▶ [The task]:
Your response must be made up of each line in the data below that contains the string "ISCA".

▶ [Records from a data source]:
┌────────
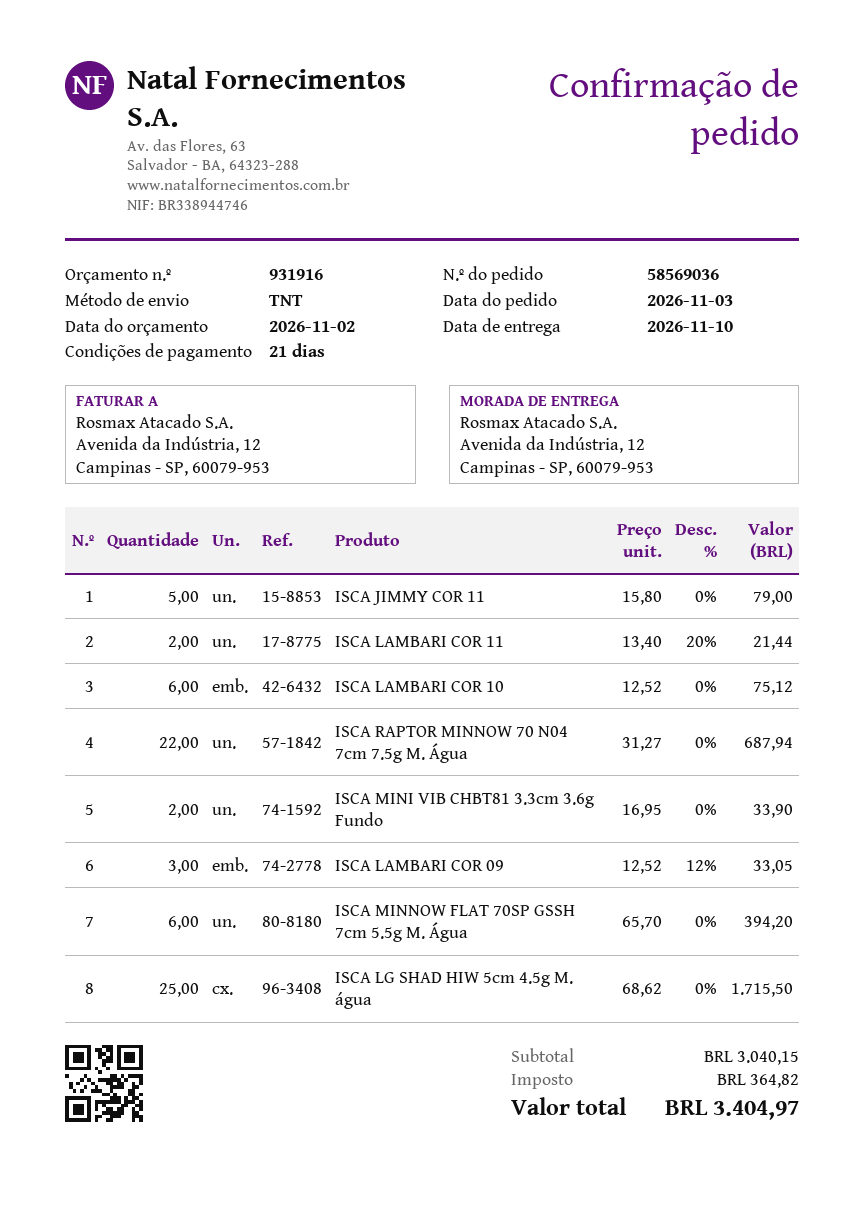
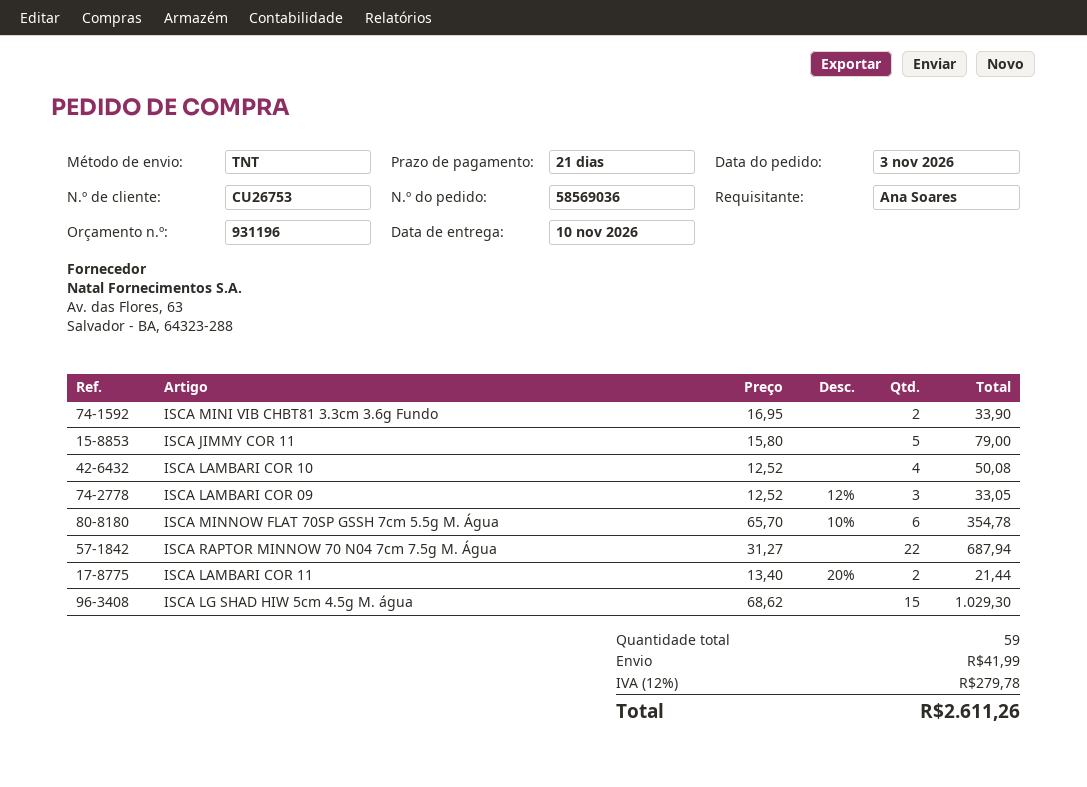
quote number: 931916 -> 931196
ISCA LAMBARI COR 10: 6 x 12.52 = 75.12 -> 4 x 12.52 = 50.08
ISCA MINNOW FLAT 70SP GSSH 7cm 5.5g M. Água: 6 x 65.70 = 394.20 -> 6 x 65.70 - 10% = 354.78
ISCA LG SHAD HIW 5cm 4.5g M. água: 25 x 68.62 = 1715.50 -> 15 x 68.62 = 1029.30
shipping: none -> 41.99
tax: 364.82 -> 279.78
total: 3404.97 -> 2611.26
└────────
▶ [Result of the exercise]:
ISCA LAMBARI COR 10: 6 x 12.52 = 75.12 -> 4 x 12.52 = 50.08
ISCA MINNOW FLAT 70SP GSSH 7cm 5.5g M. Água: 6 x 65.70 = 394.20 -> 6 x 65.70 - 10% = 354.78
ISCA LG SHAD HIW 5cm 4.5g M. água: 25 x 68.62 = 1715.50 -> 15 x 68.62 = 1029.30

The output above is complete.